=== Section Start ===

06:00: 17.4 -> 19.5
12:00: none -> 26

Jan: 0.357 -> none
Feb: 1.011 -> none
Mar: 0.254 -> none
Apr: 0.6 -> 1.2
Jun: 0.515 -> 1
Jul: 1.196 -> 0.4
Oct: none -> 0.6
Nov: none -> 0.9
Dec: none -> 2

=== Section End ===
=== Section Start ===

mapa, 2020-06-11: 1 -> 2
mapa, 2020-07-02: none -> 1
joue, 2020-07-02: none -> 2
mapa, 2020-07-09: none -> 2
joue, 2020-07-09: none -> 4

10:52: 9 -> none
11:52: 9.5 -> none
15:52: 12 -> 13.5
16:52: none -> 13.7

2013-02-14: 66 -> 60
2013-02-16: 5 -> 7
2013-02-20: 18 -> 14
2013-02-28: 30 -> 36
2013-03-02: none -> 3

=== Section End ===
=== Section Start ===

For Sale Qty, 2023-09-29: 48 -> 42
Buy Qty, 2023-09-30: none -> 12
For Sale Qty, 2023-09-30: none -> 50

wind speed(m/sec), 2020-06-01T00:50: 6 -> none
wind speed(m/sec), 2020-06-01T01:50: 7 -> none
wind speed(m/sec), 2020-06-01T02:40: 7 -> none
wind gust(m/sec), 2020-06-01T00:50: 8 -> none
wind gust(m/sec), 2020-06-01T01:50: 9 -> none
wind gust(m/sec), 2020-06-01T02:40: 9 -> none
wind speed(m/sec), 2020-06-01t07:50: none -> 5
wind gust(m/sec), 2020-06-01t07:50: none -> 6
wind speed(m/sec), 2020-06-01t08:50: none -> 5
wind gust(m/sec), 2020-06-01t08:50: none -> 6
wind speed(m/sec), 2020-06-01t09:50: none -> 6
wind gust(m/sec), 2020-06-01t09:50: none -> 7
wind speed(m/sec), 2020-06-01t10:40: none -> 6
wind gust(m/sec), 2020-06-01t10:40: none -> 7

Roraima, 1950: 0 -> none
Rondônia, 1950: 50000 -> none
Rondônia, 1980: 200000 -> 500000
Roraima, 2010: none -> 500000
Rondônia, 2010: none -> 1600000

=== Section End ===

**Required action**: For every line above that includes the string "speed", copy the line.

**Output for this task**:
wind speed(m/sec), 2020-06-01T00:50: 6 -> none
wind speed(m/sec), 2020-06-01T01:50: 7 -> none
wind speed(m/sec), 2020-06-01T02:40: 7 -> none
wind speed(m/sec), 2020-06-01t07:50: none -> 5
wind speed(m/sec), 2020-06-01t08:50: none -> 5
wind speed(m/sec), 2020-06-01t09:50: none -> 6
wind speed(m/sec), 2020-06-01t10:40: none -> 6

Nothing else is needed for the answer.